Records provided

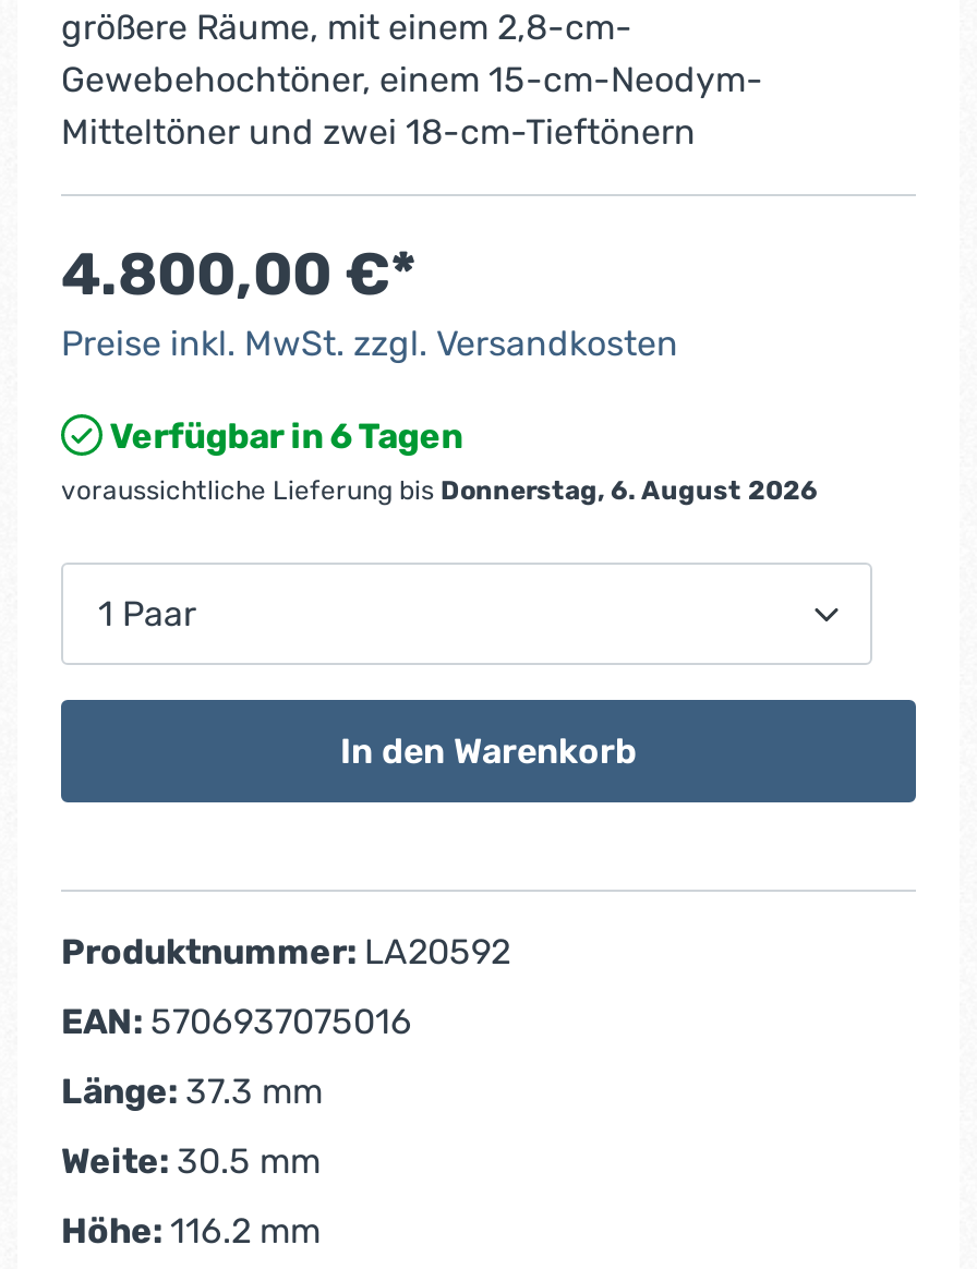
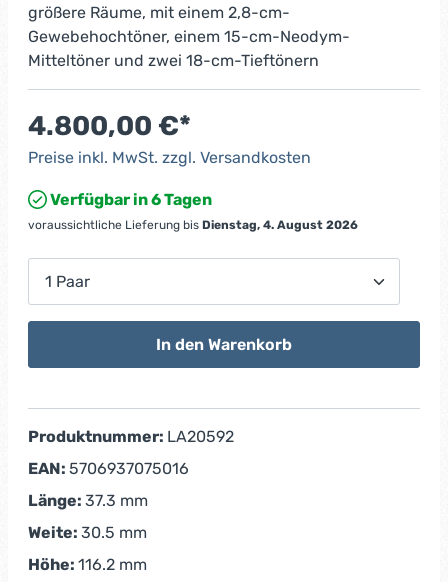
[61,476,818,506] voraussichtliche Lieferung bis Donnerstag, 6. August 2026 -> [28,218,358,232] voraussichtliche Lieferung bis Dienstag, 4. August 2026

--

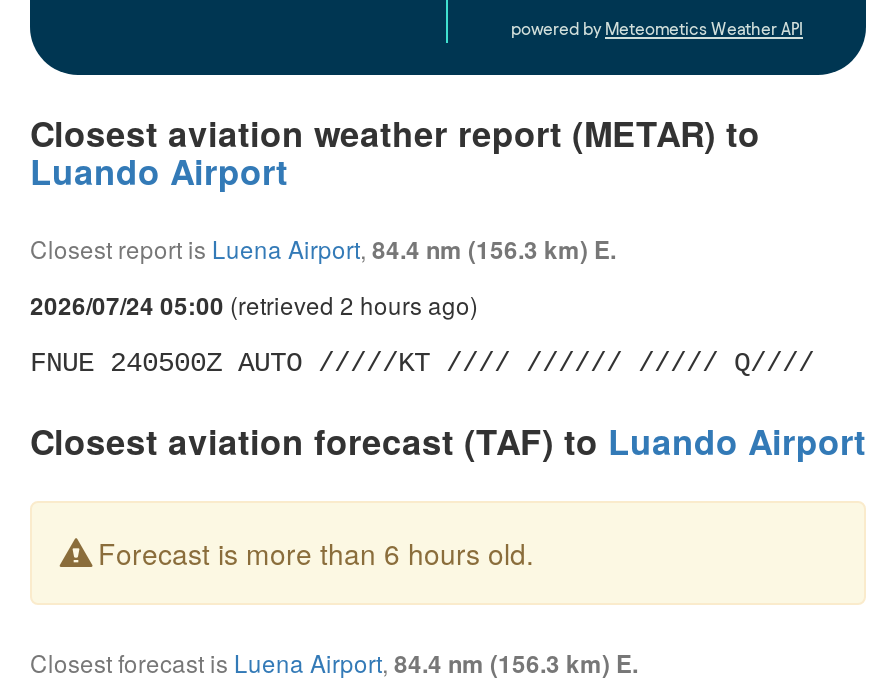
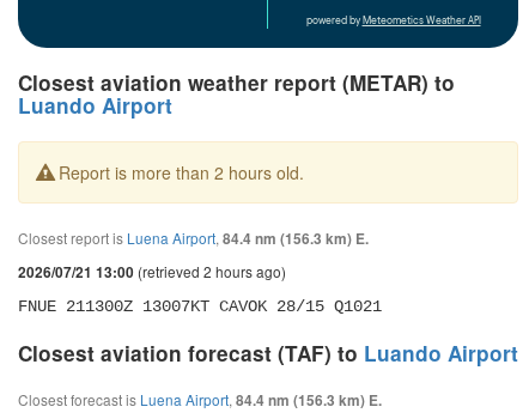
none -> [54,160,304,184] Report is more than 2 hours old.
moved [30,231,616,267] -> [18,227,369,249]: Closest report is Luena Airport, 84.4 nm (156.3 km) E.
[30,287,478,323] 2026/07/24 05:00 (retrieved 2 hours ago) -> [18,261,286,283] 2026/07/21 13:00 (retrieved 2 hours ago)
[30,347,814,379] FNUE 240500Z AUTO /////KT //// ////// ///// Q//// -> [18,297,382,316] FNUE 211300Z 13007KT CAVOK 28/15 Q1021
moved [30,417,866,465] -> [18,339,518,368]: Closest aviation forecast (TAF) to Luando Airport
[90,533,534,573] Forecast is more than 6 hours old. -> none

Brief
Whenever "none" shows up in a line of the listing, copy that whole line.

Output of the exercise
none -> [54,160,304,184] Report is more than 2 hours old.
[90,533,534,573] Forecast is more than 6 hours old. -> none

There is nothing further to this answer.